Democrats coming out against corruption in the Trump era isn’t even this recent a phenomenon. The Washington Post’s editors would do well to occasionally read their own newspaper’s reporting: As their own Mike DeBonis reported in the run-up to the 2018 midterms, anti-corruption was a major plank in the Democratic Party’s (successful) campaign.
So what, if anything, has been holding Democrats’ efforts back despite this being such a robust line of attack on Trumpism? Well, as the aforementioned NOTUS report noted, "Democrats were seen as more corrupt than Republicans by a five-percentage point margin in a 2025 battleground poll by End Citizens United." There’s no doubt that some of this was a self-inflicted wound: There’s been significant intraparty resistance to a ban on stock trading, for instance. And the party has been slow to deal with its own corrupt members—like letting noted sleaze-pump Bob Menendez hang around the Senate until his crimes finally became too comical to tolerate.
Still, for the public to have the opinion, in 2025, that the Democrats were more corrupt than a party whose leader enmeshed himself in several Teapot Dome–level scandals in that same calendar year—including the creation of an unaccountable crypto slush fund to facilitate all manner of quid pro quo exchanges—suggests that the same media that’s recently tripped over the idea that corruption is a bad thing has impeded the public’s ability to see this for themselves.
It’s absolutely the case that we would know very little about Trump’s crimes were it not for the reporters who’ve ferreted out all these important stories. But where the mainstream media falls down on the job is its lack of civic impulse to properly paint Trump and his enablers as agents in a de facto criminal enterprise. And just as the media has indulged in sanewashing the president’s demented ravings, so too has it sanded off the edges of Trump’s corrupt practices. The way Trump’s story gets told, serial violations of the Constitution become mere "departures" from previous norms; his mafioso-like demands of the international community aren’t described as extortion—Trump is simply being "transactional."
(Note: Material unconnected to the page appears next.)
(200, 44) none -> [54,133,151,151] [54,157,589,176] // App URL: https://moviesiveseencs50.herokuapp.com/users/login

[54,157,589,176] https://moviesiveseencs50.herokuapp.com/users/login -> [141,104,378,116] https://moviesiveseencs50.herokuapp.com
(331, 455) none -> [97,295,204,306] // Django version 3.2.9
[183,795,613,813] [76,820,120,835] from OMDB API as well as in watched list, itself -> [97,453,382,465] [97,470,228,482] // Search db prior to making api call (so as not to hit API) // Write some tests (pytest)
Just this week, days after the Associated Press joined their peers in the post-Orbán Great Corruption Awakening, they reported at length about how the Trump White House is basically a racket of double-dealing, favor-trading, and self-enrichment. Somehow, the word corrupt doesn’t appear in the article. There are no plain-English explanations of the historic criminality, either—merely allusions alongside laughable denials from various Trump spokespersons. In fact, the AP’s main concern, per their headline, is that the "Trump family deal spree could open [the] door for future presidents to profit from office." This is the View From Nowhere at work: What if the criminal president we have now corrupts a future president?
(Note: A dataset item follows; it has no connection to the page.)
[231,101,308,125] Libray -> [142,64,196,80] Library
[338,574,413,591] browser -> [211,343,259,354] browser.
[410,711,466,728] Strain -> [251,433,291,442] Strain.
Look, I think it’s great that so many media elites have woken up to the fact that political corruption is a great civic evil, and that Trump is politically corrupt. But by the transitive theory of equality, that means Trump is a great civic evildoer, and a media that can’t tell that truth—and which instead seeks to obscure it—is this corrupt president’s brilliant ally. I’m hoping this will change, but I rather think that the people who possess the means to shape the discourse back into something that reflects reality, and actually help restore our once flourishing democracy, all lack the guts to join this fight. Hopefully, as in Hungary, we will end up not needing them.